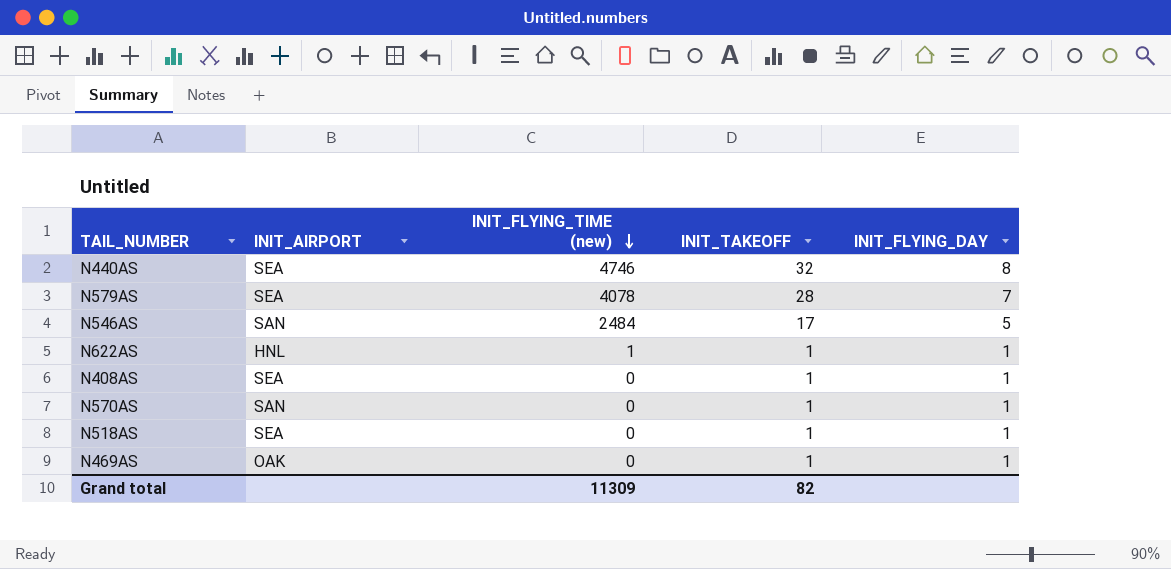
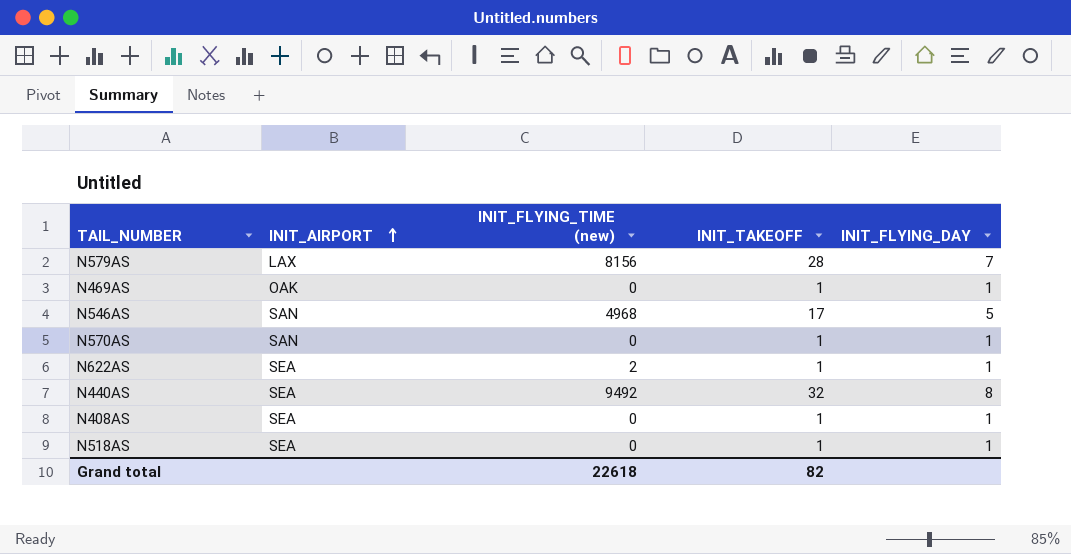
row order: INIT_FLYING_TIME (new) descending -> INIT_AIRPORT ascending
N579AS | INIT_AIRPORT: SEA -> LAX
N579AS | INIT_FLYING_TIME (new): 4078 -> 8156
N546AS | INIT_FLYING_TIME (new): 2484 -> 4968
N622AS | INIT_AIRPORT: HNL -> SEA
N622AS | INIT_FLYING_TIME (new): 1 -> 2
N440AS | INIT_FLYING_TIME (new): 4746 -> 9492
Grand total | INIT_FLYING_TIME (new): 11309 -> 22618

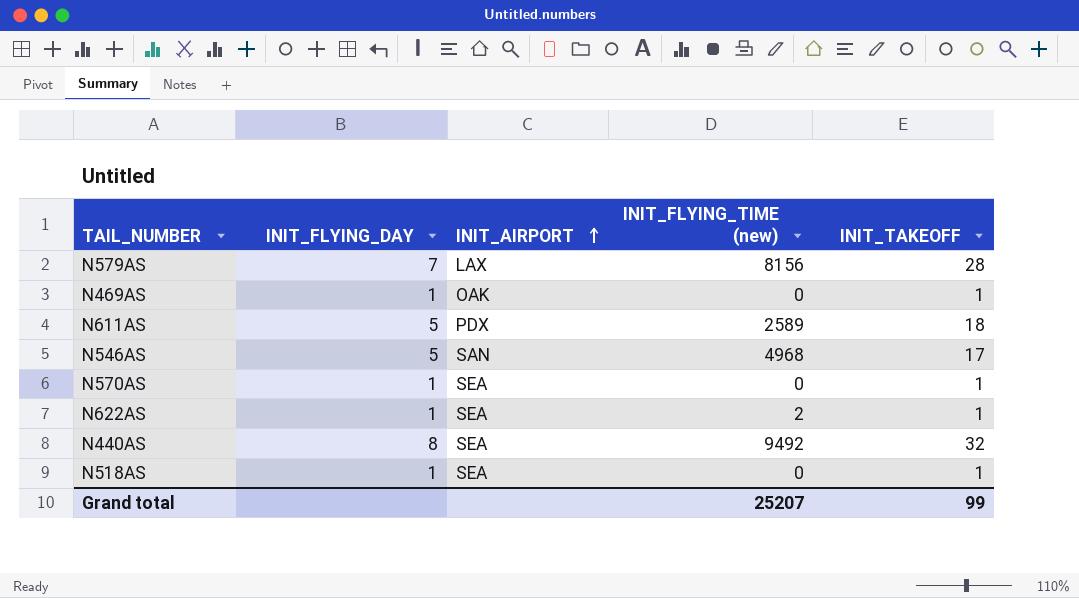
column INIT_FLYING_DAY | position: 5 -> 2
row N408AS: SEA | 0 | 1 | 1 -> none
row N611AS: none -> 5 | PDX | 2589 | 18
N570AS | INIT_AIRPORT: SAN -> SEA
Grand total | INIT_FLYING_TIME (new): 22618 -> 25207
Grand total | INIT_TAKEOFF: 82 -> 99

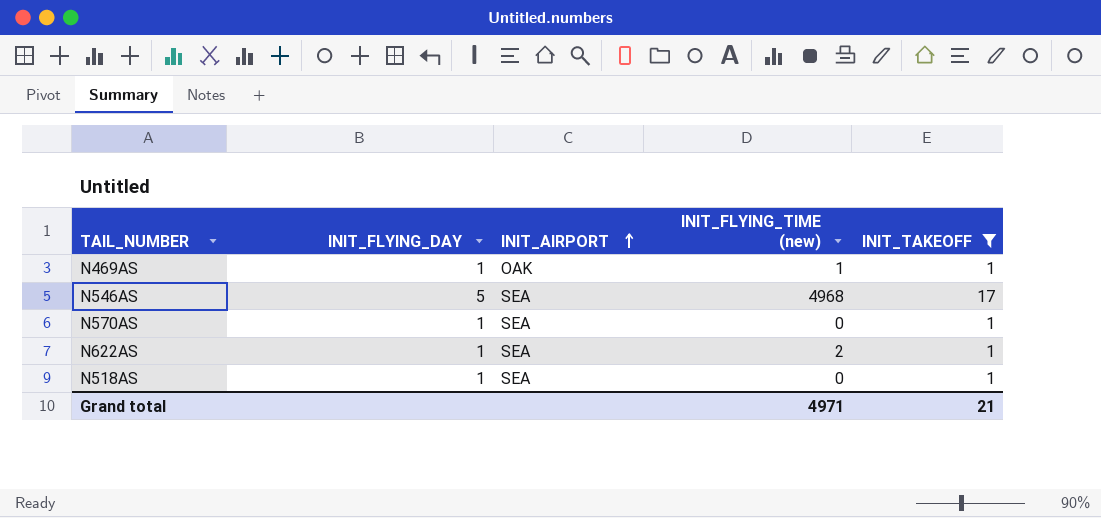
filter: none -> INIT_TAKEOFF <= 17
N469AS | INIT_FLYING_TIME (new): 0 -> 1
N546AS | INIT_AIRPORT: SAN -> SEA
Grand total | INIT_FLYING_TIME (new): 25207 -> 4971
Grand total | INIT_TAKEOFF: 99 -> 21

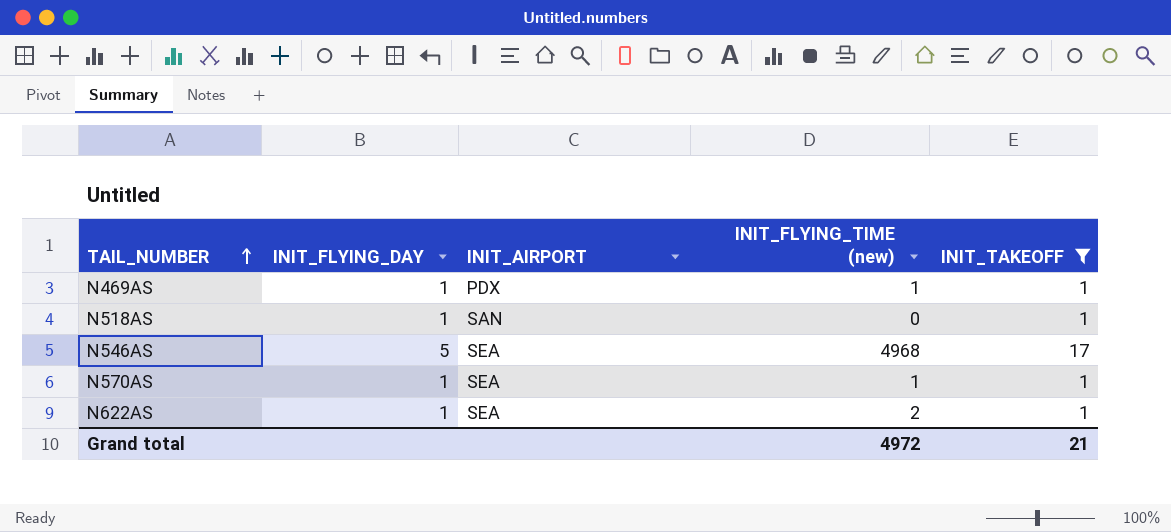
row order: INIT_AIRPORT ascending -> TAIL_NUMBER ascending
N469AS | INIT_AIRPORT: OAK -> PDX
N518AS | INIT_AIRPORT: SEA -> SAN
N570AS | INIT_FLYING_TIME (new): 0 -> 1
Grand total | INIT_FLYING_TIME (new): 4971 -> 4972

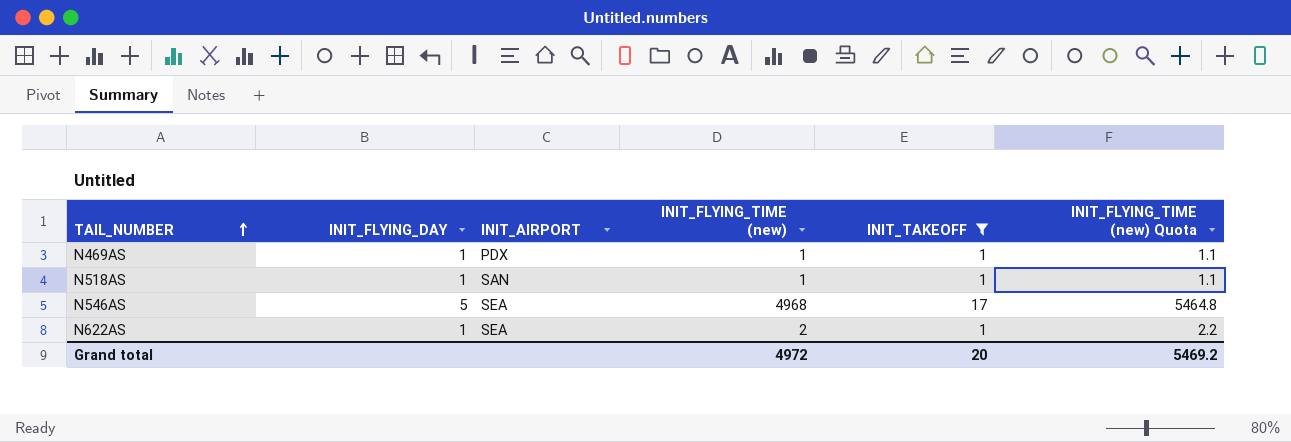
column INIT_FLYING_TIME (new) Quota | formula: none -> [INIT_FLYING_TIME (new)] * 1.1
row N570AS: 1 | SEA | 1 | 1 -> none
N518AS | INIT_FLYING_TIME (new): 0 -> 1
Grand total | INIT_TAKEOFF: 21 -> 20

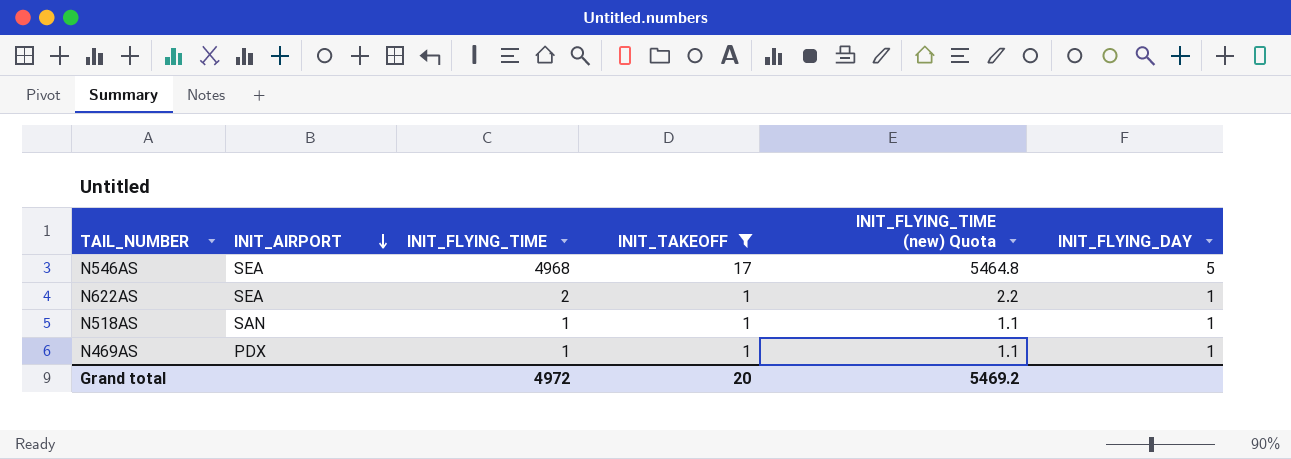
row order: TAIL_NUMBER ascending -> INIT_AIRPORT descending
column name: INIT_FLYING_TIME (new) -> INIT_FLYING_TIME
column INIT_FLYING_DAY | position: 2 -> 6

### ACTION ITEM
Leaving the pictures behind, return every line above exactly.

### ANSWER TO THIS EXERCISE
row order: INIT_FLYING_TIME (new) descending -> INIT_AIRPORT ascending
N579AS | INIT_AIRPORT: SEA -> LAX
N579AS | INIT_FLYING_TIME (new): 4078 -> 8156
N546AS | INIT_FLYING_TIME (new): 2484 -> 4968
N622AS | INIT_AIRPORT: HNL -> SEA
N622AS | INIT_FLYING_TIME (new): 1 -> 2
N440AS | INIT_FLYING_TIME (new): 4746 -> 9492
Grand total | INIT_FLYING_TIME (new): 11309 -> 22618

column INIT_FLYING_DAY | position: 5 -> 2
row N408AS: SEA | 0 | 1 | 1 -> none
row N611AS: none -> 5 | PDX | 2589 | 18
N570AS | INIT_AIRPORT: SAN -> SEA
Grand total | INIT_FLYING_TIME (new): 22618 -> 25207
Grand total | INIT_TAKEOFF: 82 -> 99

filter: none -> INIT_TAKEOFF <= 17
N469AS | INIT_FLYING_TIME (new): 0 -> 1
N546AS | INIT_AIRPORT: SAN -> SEA
Grand total | INIT_FLYING_TIME (new): 25207 -> 4971
Grand total | INIT_TAKEOFF: 99 -> 21

row order: INIT_AIRPORT ascending -> TAIL_NUMBER ascending
N469AS | INIT_AIRPORT: OAK -> PDX
N518AS | INIT_AIRPORT: SEA -> SAN
N570AS | INIT_FLYING_TIME (new): 0 -> 1
Grand total | INIT_FLYING_TIME (new): 4971 -> 4972

column INIT_FLYING_TIME (new) Quota | formula: none -> [INIT_FLYING_TIME (new)] * 1.1
row N570AS: 1 | SEA | 1 | 1 -> none
N518AS | INIT_FLYING_TIME (new): 0 -> 1
Grand total | INIT_TAKEOFF: 21 -> 20

row order: TAIL_NUMBER ascending -> INIT_AIRPORT descending
column name: INIT_FLYING_TIME (new) -> INIT_FLYING_TIME
column INIT_FLYING_DAY | position: 2 -> 6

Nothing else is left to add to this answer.